CopyOnWriteArrayList:讀的時候不加鎖,弱一致性,添加數據的時候使用的是Arrays.copy()方法進行數據拷貝,和synchronized來保證線程的安全性。
SynchronizedList:底層方法使用synchronized進行同步操作,返回list,實現原理方式是Wrapper實現
二、Set部分
SynchronizedSet:底層方法使用synchronized進行同步操作
CopyOnWriteArraySet:底層借助CopyOnWriteArrayList數組實現。
ConcurrentSkipListSet:
當 Set#iterator() 方法返回 Iterator 對象后,能否在其迭代中,給 Set 對象添加新的元素?
不一定;Set 在傳統實現中,會有fail-fast問題;而在J.U.C中會出現弱一致性,對數據的一致性要求較低,是可以給 Set 對象添加新的元素。
三、Map部分
Hashtable:底層方法使用synchronized進行同步操作,同步粒度較大。
ConcurrentHashMap:8以后底層使用CAS和synchronized進行同步操作,數據結構為數組 + 鏈表 + 紅黑樹
ConcurrentSkipListMap:
SynchronizedMap:底層方法使用synchronized進行同步操作
請說明 ConcurrentHashMap 與 ConcurrentSkipListMap 各自的優勢與不足?
在 java 6 和 8 中,ConcurrentHashMap 寫的時候,是加鎖的,所以內存占得比較小,而 ConcurrentSkipListMap 寫的時候是不加鎖的,內存占得相對比較大,通過空間換取時間上的成本,速度較快,但比前者要慢,ConcurrentHashMap 基本上是常量時間。ConcurrentSkipListMap 讀和寫都是\(log N\)實現,高性能相對穩定。
四、Queue部分
請說明 BlockingQueue 與 Queue 的區別?
BlockingQueue 繼承了 Queue 的實現;put 方法中有個阻塞的操作(InterruptedException),當隊列滿的時候,put 會被阻塞;當隊列空的時候,put方法可用。take 方法中,當數據存在時,才可以返回,否則為空。
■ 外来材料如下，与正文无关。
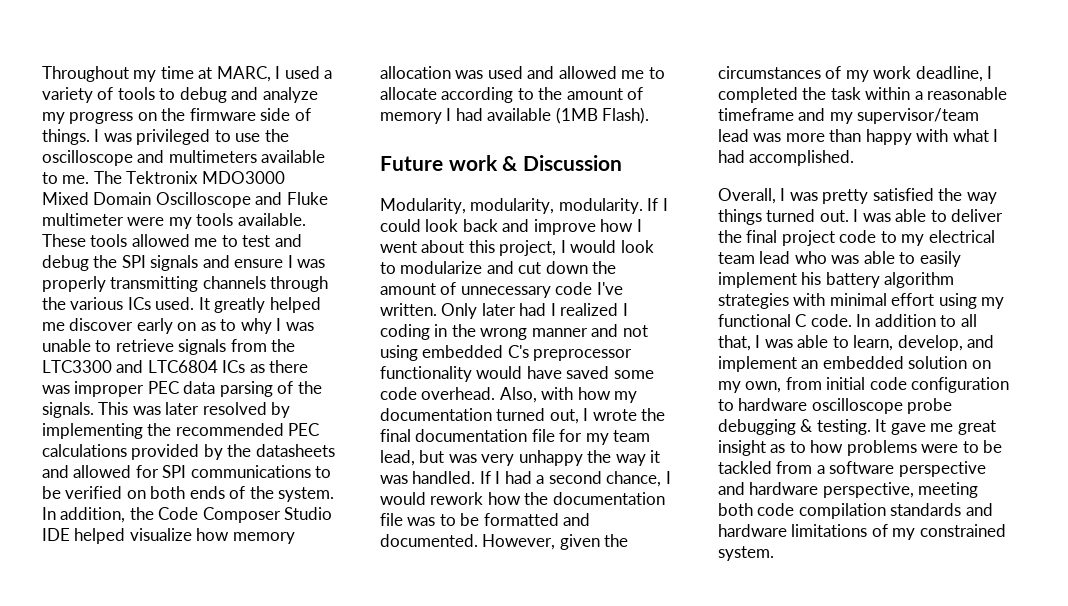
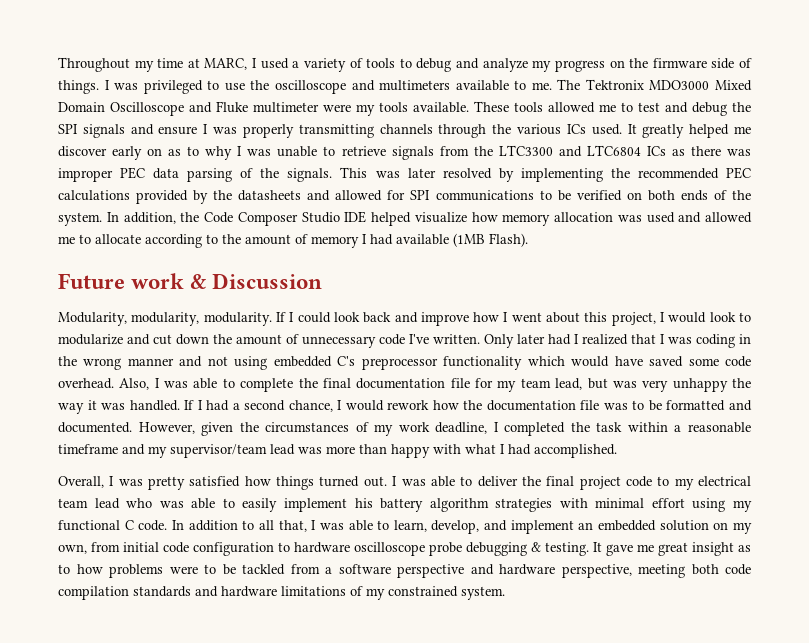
- Only later had I realized I coding in the wrong manner and not using embedded C's preprocessor functionality would have saved some code overhead.
+ Only later had I realized that I was coding in the wrong manner and not using embedded C's preprocessor functionality which would have saved some code overhead.
- Also, with how my documentation turned out, I wrote the final documentation file for my team lead, but was very unhappy the way it was handled.
+ Also, I was able to complete the final documentation file for my team lead, but was very unhappy the way it was handled.
- Overall, I was pretty satisfied the way things turned out.
+ Overall, I was pretty satisfied how things turned out.

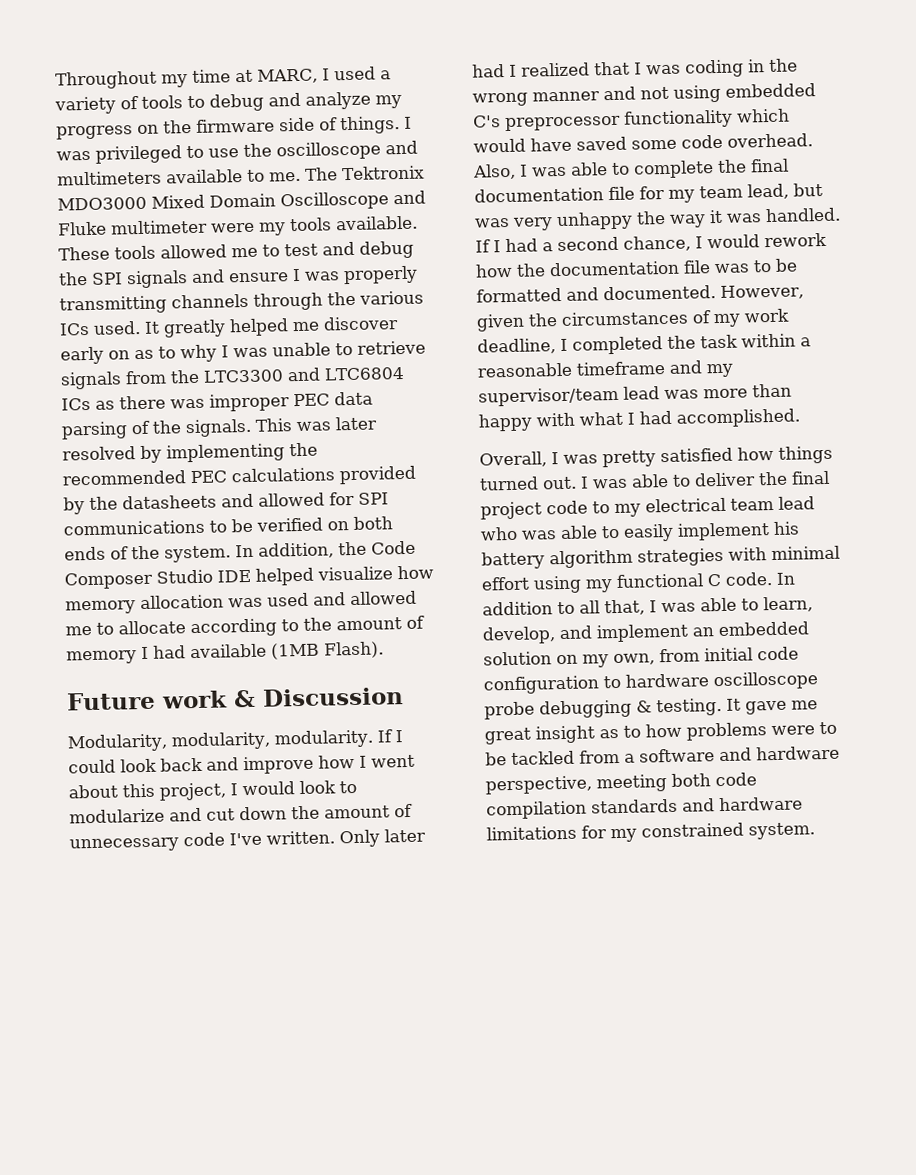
- It gave me great insight as to how problems were to be tackled from a software perspective and hardware perspective, meeting both code compilation standards and hardware limitations of my constrained system.
+ It gave me great insight as to how problems were to be tackled from a software and hardware perspective, meeting both code compilation standards and hardware limitations for my constrained system.

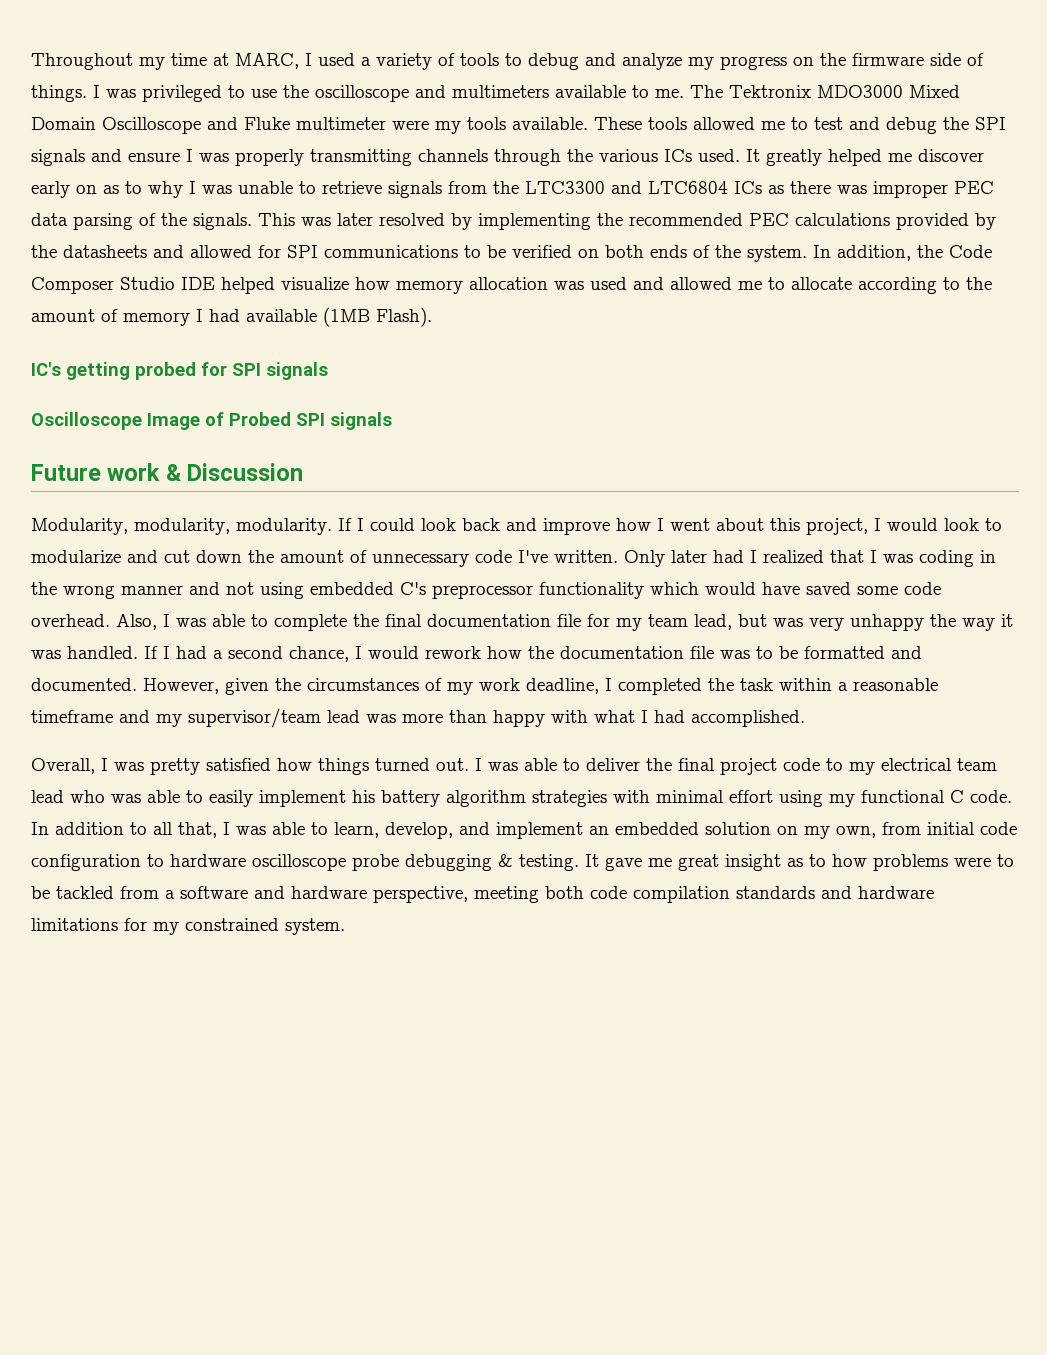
+ IC's getting probed for SPI signals
+ Oscilloscope Image of Probed SPI signals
請說明 LinkedBlockingQueue 與 ArrayBlockingQueue 的區別?
LinkedBlockingQueue 是鏈表結構;有兩個構造器,一個是(Integer.MAX_VALUE),無邊界,另一個是(int capacity),有邊界;ArrayBlockingQueue 是數組結構;有邊界。
請說明 LinkedTransferQueue 與 LinkedBlockingQueue 的區別?
LinkedTransferQueue 是java 7中提供的新接口,性能比后者更優化。
五、PriorityBlockingQueue
public class PriorityBlockingQueueQuiz{
public static void main(String[] args) throw Exception {
BlockingQueue<Integer> queue = new PriorityBlockingQueue<>(2);
// 1. PriorityBlockingQueue put(Object) 方法不阻塞,不拋異常
// 2. PriorityBlockingQueue offer(Object) 方法不限制,允許長度變長
// 3. PriorityBlockingQueue 插入對象會做排序,默認參照元素 Comparable 實現,
// 或者顯示地傳遞 Comparator
queue.put(9);
queue.put(1);
queue.put(8);
System.out.println("queue.size() =" + queue.size());
System.out.println("queue.take() =" + queue.take());
System.out.println("queue =" + queue);
}
}
/**
queue.size() =3
queue.take() =1
queue =[8, 9]
*/
六、SynchronusQueue
public class SynchronusQueueQuiz{
public static void main(String[] args) throws Exception {
BlockingQueue<Integer> queue = new SynchronousQueue<>();
// 1. SynchronousQueue 是無空間,offer 永遠返回 false
// 2. SynchronousQueue take() 方法會被阻塞,必須被其他線程顯示地調用 put(Object);
System.out.pringln("queue.offer(1) = " + queue.offer(1));
System.out.pringln("queue.offer(2) = " + queue.offer(2));
System.out.pringln("queue.offer(3) = " + queue.offer(3));
System.out.println("queue.take() = " + queue.take());
System.out.println("queue.size = " + queue.size());
}
}
七、BlockingQueue offer()
請評估以下程序的運行結果?
public class BlockingQueueQuiz{
public static void main(String[] args) throws Exception {
offer(new ArrayBlockingQueue<>(2));
offer(new LinkedBlockingQueue<>(2));
offer(new PriorityBlockingQueue<>(2));
offer(new SynchronousQueue<>());
}
}
private static void offer(BlockingQueue<Integer> queue) throws Exception {
System.out.println("queue.getClass() = " +queue.getClass().getName());
System.out.println("queue.offer(1) = " + queue.offer(1));
System.out.println("queue.offer(2) = " + queue.offer(2));
System.out.println("queue.offer(3) = " + queue.offer(3));
System.out.println("queue.size() = " + queue.size());
System.out.println("queue.take() = " + queue.take());
}
}
Java並發框架
一、鎖Lock
鎖主要提供了兩種特性:互斥性和不可見性
請說明ReentranLock與ReentrantReadWriteLock的區別?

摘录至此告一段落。